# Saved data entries
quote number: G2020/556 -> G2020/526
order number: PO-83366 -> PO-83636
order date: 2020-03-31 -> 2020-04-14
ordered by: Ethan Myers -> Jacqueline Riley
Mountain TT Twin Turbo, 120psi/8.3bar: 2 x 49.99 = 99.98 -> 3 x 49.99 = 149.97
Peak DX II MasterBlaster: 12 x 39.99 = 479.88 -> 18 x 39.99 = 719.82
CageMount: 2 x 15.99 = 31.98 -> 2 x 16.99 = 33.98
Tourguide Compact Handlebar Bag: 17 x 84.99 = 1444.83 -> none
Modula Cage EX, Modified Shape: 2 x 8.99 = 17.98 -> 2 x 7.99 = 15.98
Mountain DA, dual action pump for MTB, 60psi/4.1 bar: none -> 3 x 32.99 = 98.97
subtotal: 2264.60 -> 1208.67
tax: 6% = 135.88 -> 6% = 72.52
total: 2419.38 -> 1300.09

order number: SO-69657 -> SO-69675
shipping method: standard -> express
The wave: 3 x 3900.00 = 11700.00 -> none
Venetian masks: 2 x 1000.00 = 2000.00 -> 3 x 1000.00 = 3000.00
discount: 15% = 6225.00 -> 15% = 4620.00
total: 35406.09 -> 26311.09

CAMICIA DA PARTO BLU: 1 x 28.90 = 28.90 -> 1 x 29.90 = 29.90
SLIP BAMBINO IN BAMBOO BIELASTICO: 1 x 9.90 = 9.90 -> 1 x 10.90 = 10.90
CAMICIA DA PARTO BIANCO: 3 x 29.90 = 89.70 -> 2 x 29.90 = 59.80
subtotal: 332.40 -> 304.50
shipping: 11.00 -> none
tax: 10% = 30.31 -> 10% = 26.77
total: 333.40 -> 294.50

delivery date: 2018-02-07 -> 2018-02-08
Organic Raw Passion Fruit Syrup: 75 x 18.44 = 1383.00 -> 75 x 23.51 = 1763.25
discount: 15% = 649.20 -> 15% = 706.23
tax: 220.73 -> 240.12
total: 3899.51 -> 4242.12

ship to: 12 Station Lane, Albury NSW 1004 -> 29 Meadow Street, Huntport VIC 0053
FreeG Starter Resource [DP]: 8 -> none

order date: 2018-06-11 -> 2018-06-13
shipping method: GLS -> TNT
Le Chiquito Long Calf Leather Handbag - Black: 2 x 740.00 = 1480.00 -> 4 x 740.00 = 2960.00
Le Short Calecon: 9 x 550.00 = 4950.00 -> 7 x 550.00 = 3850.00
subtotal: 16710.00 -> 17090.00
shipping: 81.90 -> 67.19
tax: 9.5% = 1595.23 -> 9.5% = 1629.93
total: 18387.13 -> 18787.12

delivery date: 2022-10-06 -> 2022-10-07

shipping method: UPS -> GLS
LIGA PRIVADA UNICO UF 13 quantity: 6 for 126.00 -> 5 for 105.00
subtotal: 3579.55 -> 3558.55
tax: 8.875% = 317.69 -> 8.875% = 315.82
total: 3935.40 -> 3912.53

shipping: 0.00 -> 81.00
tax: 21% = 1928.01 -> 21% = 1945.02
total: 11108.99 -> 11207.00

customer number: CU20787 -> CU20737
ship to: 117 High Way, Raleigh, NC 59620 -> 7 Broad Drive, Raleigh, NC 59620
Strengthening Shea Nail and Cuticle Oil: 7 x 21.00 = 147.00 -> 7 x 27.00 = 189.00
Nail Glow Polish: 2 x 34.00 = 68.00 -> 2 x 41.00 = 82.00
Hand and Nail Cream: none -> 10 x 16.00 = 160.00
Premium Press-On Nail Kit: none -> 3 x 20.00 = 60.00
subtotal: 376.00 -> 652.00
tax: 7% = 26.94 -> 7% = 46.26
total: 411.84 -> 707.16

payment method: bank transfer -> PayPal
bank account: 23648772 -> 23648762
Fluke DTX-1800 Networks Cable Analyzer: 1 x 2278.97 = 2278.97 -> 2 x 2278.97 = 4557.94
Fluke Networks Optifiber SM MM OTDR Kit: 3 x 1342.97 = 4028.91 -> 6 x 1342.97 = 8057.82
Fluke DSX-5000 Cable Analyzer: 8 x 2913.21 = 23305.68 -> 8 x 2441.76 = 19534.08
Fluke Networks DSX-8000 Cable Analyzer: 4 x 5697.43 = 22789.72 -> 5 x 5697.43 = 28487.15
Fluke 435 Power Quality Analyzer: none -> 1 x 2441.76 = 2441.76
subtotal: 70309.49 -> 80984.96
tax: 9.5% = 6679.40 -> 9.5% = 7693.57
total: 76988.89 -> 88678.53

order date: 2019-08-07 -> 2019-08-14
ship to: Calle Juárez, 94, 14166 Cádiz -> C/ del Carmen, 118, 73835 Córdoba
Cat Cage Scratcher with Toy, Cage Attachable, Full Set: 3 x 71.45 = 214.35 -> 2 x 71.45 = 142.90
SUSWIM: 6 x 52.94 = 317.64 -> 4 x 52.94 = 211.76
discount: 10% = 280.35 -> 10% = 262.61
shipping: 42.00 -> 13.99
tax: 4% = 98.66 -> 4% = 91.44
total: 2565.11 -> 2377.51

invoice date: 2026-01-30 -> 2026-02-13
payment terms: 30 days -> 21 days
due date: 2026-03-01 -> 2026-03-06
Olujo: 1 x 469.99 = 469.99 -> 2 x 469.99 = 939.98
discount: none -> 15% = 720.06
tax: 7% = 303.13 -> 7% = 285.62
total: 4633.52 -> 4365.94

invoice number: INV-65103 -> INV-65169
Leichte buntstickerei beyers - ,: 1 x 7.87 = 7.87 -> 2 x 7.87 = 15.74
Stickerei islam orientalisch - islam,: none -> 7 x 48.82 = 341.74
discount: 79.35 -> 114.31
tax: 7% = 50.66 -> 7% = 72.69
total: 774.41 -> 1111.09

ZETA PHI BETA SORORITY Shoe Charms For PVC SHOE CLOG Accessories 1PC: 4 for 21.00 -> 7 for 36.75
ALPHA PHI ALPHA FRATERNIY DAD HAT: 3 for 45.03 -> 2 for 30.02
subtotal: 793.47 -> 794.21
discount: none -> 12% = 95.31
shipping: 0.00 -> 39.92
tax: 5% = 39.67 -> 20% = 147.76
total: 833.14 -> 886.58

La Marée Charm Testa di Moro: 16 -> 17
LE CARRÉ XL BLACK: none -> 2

# What is being asked
Each of the records is to be written out again exactly.

# Reply
quote number: G2020/556 -> G2020/526
order number: PO-83366 -> PO-83636
order date: 2020-03-31 -> 2020-04-14
ordered by: Ethan Myers -> Jacqueline Riley
Mountain TT Twin Turbo, 120psi/8.3bar: 2 x 49.99 = 99.98 -> 3 x 49.99 = 149.97
Peak DX II MasterBlaster: 12 x 39.99 = 479.88 -> 18 x 39.99 = 719.82
CageMount: 2 x 15.99 = 31.98 -> 2 x 16.99 = 33.98
Tourguide Compact Handlebar Bag: 17 x 84.99 = 1444.83 -> none
Modula Cage EX, Modified Shape: 2 x 8.99 = 17.98 -> 2 x 7.99 = 15.98
Mountain DA, dual action pump for MTB, 60psi/4.1 bar: none -> 3 x 32.99 = 98.97
subtotal: 2264.60 -> 1208.67
tax: 6% = 135.88 -> 6% = 72.52
total: 2419.38 -> 1300.09

order number: SO-69657 -> SO-69675
shipping method: standard -> express
The wave: 3 x 3900.00 = 11700.00 -> none
Venetian masks: 2 x 1000.00 = 2000.00 -> 3 x 1000.00 = 3000.00
discount: 15% = 6225.00 -> 15% = 4620.00
total: 35406.09 -> 26311.09

CAMICIA DA PARTO BLU: 1 x 28.90 = 28.90 -> 1 x 29.90 = 29.90
SLIP BAMBINO IN BAMBOO BIELASTICO: 1 x 9.90 = 9.90 -> 1 x 10.90 = 10.90
CAMICIA DA PARTO BIANCO: 3 x 29.90 = 89.70 -> 2 x 29.90 = 59.80
subtotal: 332.40 -> 304.50
shipping: 11.00 -> none
tax: 10% = 30.31 -> 10% = 26.77
total: 333.40 -> 294.50

delivery date: 2018-02-07 -> 2018-02-08
Organic Raw Passion Fruit Syrup: 75 x 18.44 = 1383.00 -> 75 x 23.51 = 1763.25
discount: 15% = 649.20 -> 15% = 706.23
tax: 220.73 -> 240.12
total: 3899.51 -> 4242.12

ship to: 12 Station Lane, Albury NSW 1004 -> 29 Meadow Street, Huntport VIC 0053
FreeG Starter Resource [DP]: 8 -> none

order date: 2018-06-11 -> 2018-06-13
shipping method: GLS -> TNT
Le Chiquito Long Calf Leather Handbag - Black: 2 x 740.00 = 1480.00 -> 4 x 740.00 = 2960.00
Le Short Calecon: 9 x 550.00 = 4950.00 -> 7 x 550.00 = 3850.00
subtotal: 16710.00 -> 17090.00
shipping: 81.90 -> 67.19
tax: 9.5% = 1595.23 -> 9.5% = 1629.93
total: 18387.13 -> 18787.12

delivery date: 2022-10-06 -> 2022-10-07

shipping method: UPS -> GLS
LIGA PRIVADA UNICO UF 13 quantity: 6 for 126.00 -> 5 for 105.00
subtotal: 3579.55 -> 3558.55
tax: 8.875% = 317.69 -> 8.875% = 315.82
total: 3935.40 -> 3912.53

shipping: 0.00 -> 81.00
tax: 21% = 1928.01 -> 21% = 1945.02
total: 11108.99 -> 11207.00

customer number: CU20787 -> CU20737
ship to: 117 High Way, Raleigh, NC 59620 -> 7 Broad Drive, Raleigh, NC 59620
Strengthening Shea Nail and Cuticle Oil: 7 x 21.00 = 147.00 -> 7 x 27.00 = 189.00
Nail Glow Polish: 2 x 34.00 = 68.00 -> 2 x 41.00 = 82.00
Hand and Nail Cream: none -> 10 x 16.00 = 160.00
Premium Press-On Nail Kit: none -> 3 x 20.00 = 60.00
subtotal: 376.00 -> 652.00
tax: 7% = 26.94 -> 7% = 46.26
total: 411.84 -> 707.16

payment method: bank transfer -> PayPal
bank account: 23648772 -> 23648762
Fluke DTX-1800 Networks Cable Analyzer: 1 x 2278.97 = 2278.97 -> 2 x 2278.97 = 4557.94
Fluke Networks Optifiber SM MM OTDR Kit: 3 x 1342.97 = 4028.91 -> 6 x 1342.97 = 8057.82
Fluke DSX-5000 Cable Analyzer: 8 x 2913.21 = 23305.68 -> 8 x 2441.76 = 19534.08
Fluke Networks DSX-8000 Cable Analyzer: 4 x 5697.43 = 22789.72 -> 5 x 5697.43 = 28487.15
Fluke 435 Power Quality Analyzer: none -> 1 x 2441.76 = 2441.76
subtotal: 70309.49 -> 80984.96
tax: 9.5% = 6679.40 -> 9.5% = 7693.57
total: 76988.89 -> 88678.53

order date: 2019-08-07 -> 2019-08-14
ship to: Calle Juárez, 94, 14166 Cádiz -> C/ del Carmen, 118, 73835 Córdoba
Cat Cage Scratcher with Toy, Cage Attachable, Full Set: 3 x 71.45 = 214.35 -> 2 x 71.45 = 142.90
SUSWIM: 6 x 52.94 = 317.64 -> 4 x 52.94 = 211.76
discount: 10% = 280.35 -> 10% = 262.61
shipping: 42.00 -> 13.99
tax: 4% = 98.66 -> 4% = 91.44
total: 2565.11 -> 2377.51

invoice date: 2026-01-30 -> 2026-02-13
payment terms: 30 days -> 21 days
due date: 2026-03-01 -> 2026-03-06
Olujo: 1 x 469.99 = 469.99 -> 2 x 469.99 = 939.98
discount: none -> 15% = 720.06
tax: 7% = 303.13 -> 7% = 285.62
total: 4633.52 -> 4365.94

invoice number: INV-65103 -> INV-65169
Leichte buntstickerei beyers - ,: 1 x 7.87 = 7.87 -> 2 x 7.87 = 15.74
Stickerei islam orientalisch - islam,: none -> 7 x 48.82 = 341.74
discount: 79.35 -> 114.31
tax: 7% = 50.66 -> 7% = 72.69
total: 774.41 -> 1111.09

ZETA PHI BETA SORORITY Shoe Charms For PVC SHOE CLOG Accessories 1PC: 4 for 21.00 -> 7 for 36.75
ALPHA PHI ALPHA FRATERNIY DAD HAT: 3 for 45.03 -> 2 for 30.02
subtotal: 793.47 -> 794.21
discount: none -> 12% = 95.31
shipping: 0.00 -> 39.92
tax: 5% = 39.67 -> 20% = 147.76
total: 833.14 -> 886.58

La Marée Charm Testa di Moro: 16 -> 17
LE CARRÉ XL BLACK: none -> 2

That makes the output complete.